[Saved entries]
[Start of section]
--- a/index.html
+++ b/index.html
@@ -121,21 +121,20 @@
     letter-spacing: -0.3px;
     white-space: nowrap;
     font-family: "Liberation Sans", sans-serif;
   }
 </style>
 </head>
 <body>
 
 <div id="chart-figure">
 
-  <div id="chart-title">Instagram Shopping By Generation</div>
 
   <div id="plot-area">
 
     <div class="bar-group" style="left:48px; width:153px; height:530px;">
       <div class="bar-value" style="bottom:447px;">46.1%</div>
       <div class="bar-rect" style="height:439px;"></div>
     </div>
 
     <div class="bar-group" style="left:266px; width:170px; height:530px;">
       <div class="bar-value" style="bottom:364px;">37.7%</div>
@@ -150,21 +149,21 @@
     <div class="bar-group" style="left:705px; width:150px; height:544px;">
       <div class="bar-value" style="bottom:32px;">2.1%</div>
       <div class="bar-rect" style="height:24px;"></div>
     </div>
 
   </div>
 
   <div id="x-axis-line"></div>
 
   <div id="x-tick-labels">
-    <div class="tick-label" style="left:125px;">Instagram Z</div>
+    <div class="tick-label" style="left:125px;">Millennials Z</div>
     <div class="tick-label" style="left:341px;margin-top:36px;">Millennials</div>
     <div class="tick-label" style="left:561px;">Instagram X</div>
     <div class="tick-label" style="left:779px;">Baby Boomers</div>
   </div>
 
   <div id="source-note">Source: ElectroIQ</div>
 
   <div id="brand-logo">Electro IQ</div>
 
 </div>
[End of section]
[Start of section]
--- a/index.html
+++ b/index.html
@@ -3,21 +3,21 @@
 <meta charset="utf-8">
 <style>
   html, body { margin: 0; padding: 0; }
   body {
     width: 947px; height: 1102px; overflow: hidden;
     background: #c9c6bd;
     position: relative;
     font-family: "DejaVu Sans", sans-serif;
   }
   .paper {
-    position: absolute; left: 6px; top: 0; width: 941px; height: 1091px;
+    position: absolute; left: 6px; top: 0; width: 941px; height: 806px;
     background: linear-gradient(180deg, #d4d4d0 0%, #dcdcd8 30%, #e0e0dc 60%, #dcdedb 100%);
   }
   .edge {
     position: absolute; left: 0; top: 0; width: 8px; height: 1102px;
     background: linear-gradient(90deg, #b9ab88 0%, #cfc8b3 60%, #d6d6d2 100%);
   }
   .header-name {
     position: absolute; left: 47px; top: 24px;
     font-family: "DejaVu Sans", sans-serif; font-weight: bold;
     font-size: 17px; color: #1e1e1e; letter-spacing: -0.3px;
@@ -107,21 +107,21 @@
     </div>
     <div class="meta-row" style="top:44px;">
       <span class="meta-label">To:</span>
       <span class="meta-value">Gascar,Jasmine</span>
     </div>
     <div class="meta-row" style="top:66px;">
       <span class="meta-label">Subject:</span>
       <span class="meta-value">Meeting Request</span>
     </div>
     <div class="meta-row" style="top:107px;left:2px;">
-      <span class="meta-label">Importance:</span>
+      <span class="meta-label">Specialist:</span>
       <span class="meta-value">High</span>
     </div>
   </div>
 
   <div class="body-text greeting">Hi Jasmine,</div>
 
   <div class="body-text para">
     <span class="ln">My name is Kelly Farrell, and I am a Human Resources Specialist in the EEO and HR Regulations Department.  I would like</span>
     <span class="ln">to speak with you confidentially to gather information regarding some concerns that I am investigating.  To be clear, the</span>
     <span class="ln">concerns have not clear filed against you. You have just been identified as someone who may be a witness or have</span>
[End of section]
[Start of section]
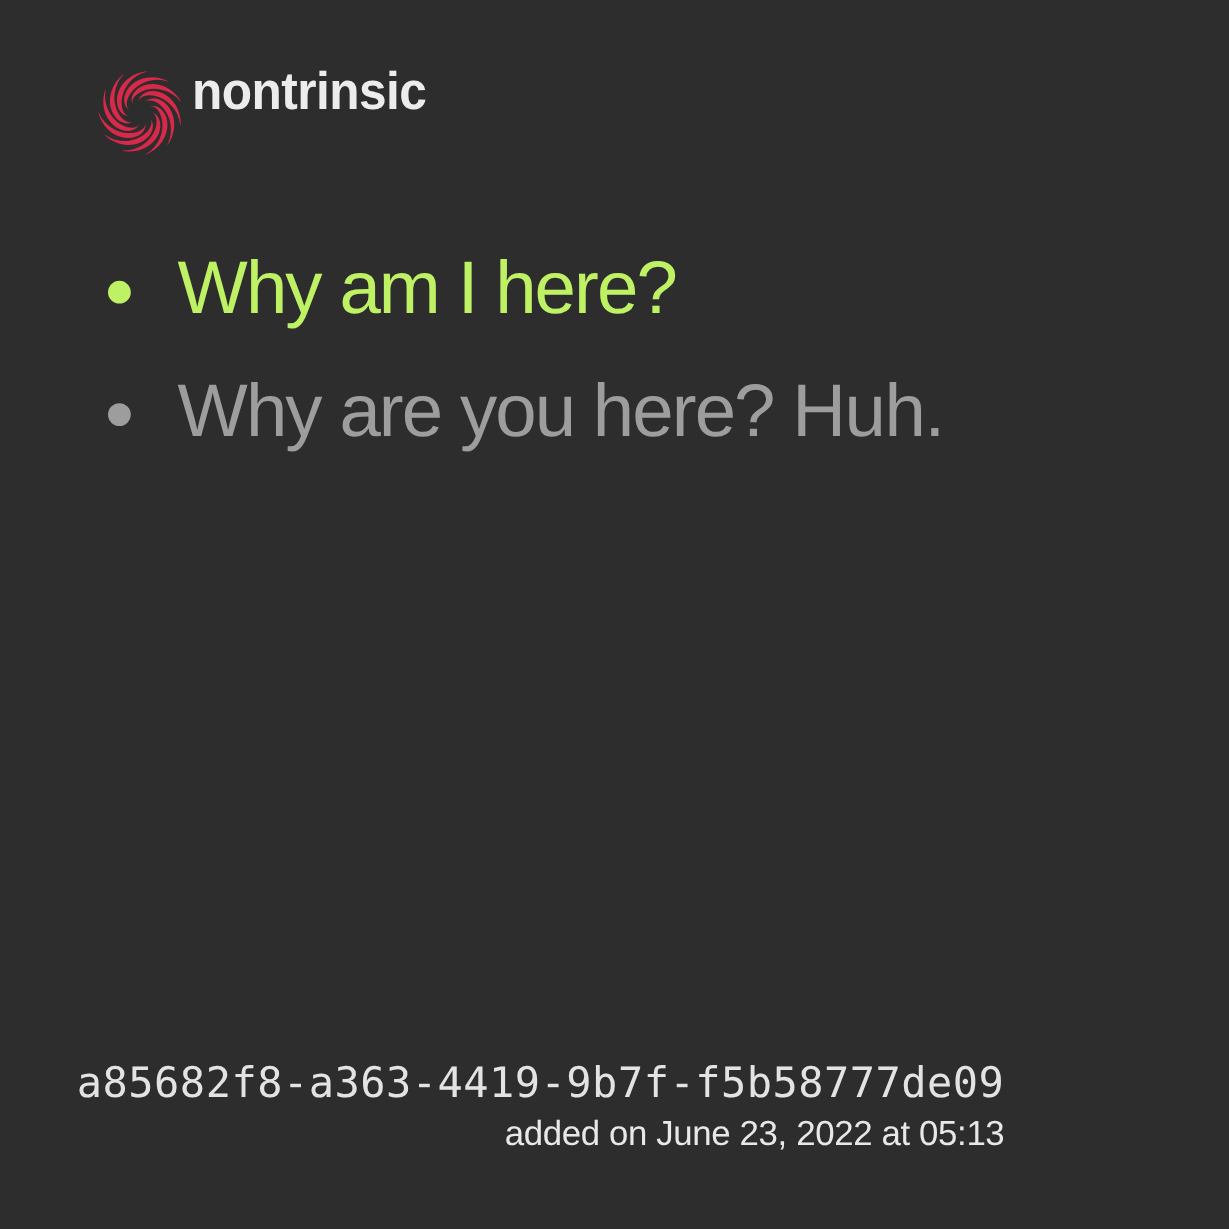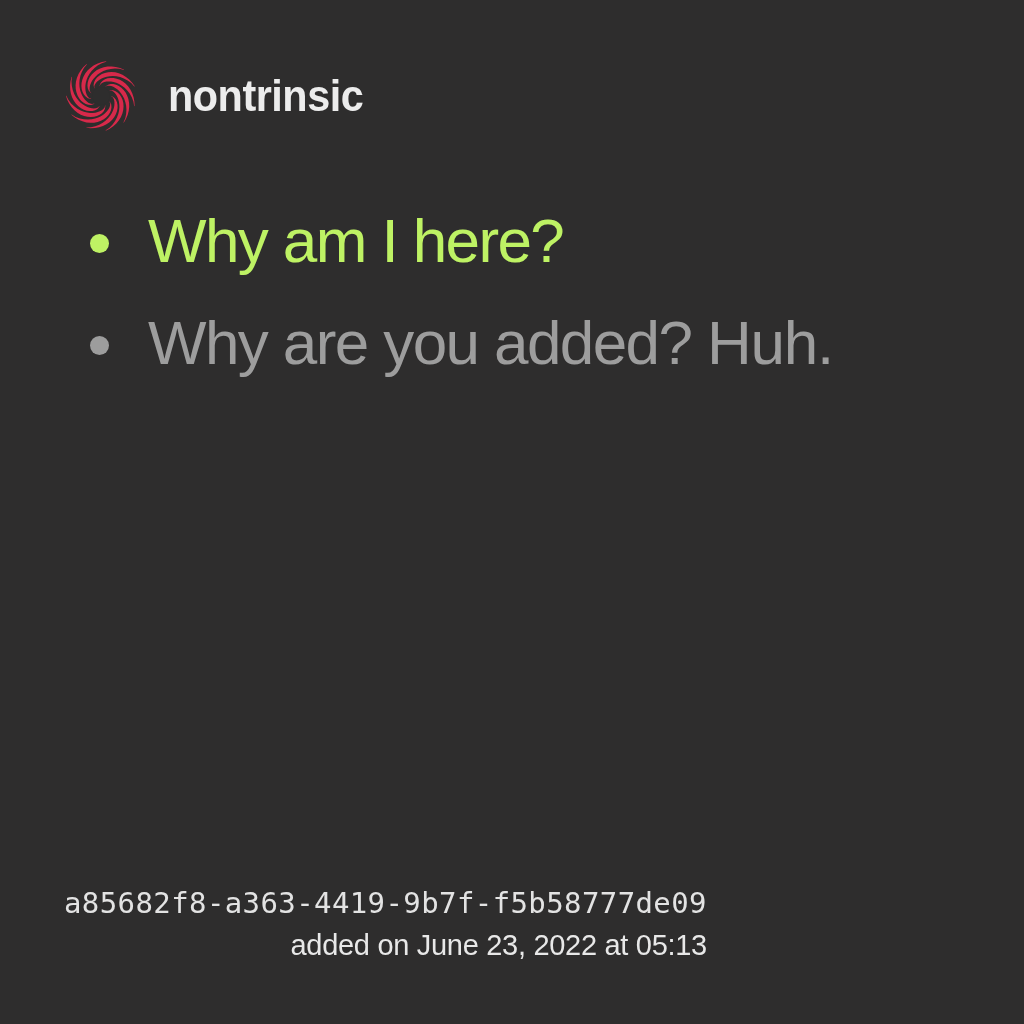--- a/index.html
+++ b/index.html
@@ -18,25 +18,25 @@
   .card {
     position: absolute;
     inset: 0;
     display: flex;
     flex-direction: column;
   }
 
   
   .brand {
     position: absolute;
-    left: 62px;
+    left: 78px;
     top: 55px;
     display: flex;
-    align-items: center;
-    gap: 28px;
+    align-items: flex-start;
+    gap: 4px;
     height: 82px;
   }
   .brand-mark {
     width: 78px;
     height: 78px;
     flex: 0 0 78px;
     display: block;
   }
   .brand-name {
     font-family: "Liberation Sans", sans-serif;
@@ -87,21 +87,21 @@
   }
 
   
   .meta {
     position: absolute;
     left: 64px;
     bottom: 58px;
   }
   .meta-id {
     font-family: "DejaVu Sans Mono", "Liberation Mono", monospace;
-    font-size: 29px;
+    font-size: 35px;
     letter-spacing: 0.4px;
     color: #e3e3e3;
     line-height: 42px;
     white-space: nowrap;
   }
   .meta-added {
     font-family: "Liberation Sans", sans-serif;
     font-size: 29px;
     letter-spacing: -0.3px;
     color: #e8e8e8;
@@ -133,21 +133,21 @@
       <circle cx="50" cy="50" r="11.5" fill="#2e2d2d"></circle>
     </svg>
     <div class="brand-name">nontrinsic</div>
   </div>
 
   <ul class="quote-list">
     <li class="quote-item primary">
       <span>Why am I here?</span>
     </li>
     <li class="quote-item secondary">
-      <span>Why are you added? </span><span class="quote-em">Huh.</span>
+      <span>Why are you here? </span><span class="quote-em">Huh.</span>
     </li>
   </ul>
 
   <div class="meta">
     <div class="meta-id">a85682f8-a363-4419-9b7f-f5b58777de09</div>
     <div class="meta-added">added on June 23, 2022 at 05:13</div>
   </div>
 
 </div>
[End of section]
### Instructions to follow:
Within these records, how many lines include the word "width"? The reply should be that number alone.

### Expected output:
8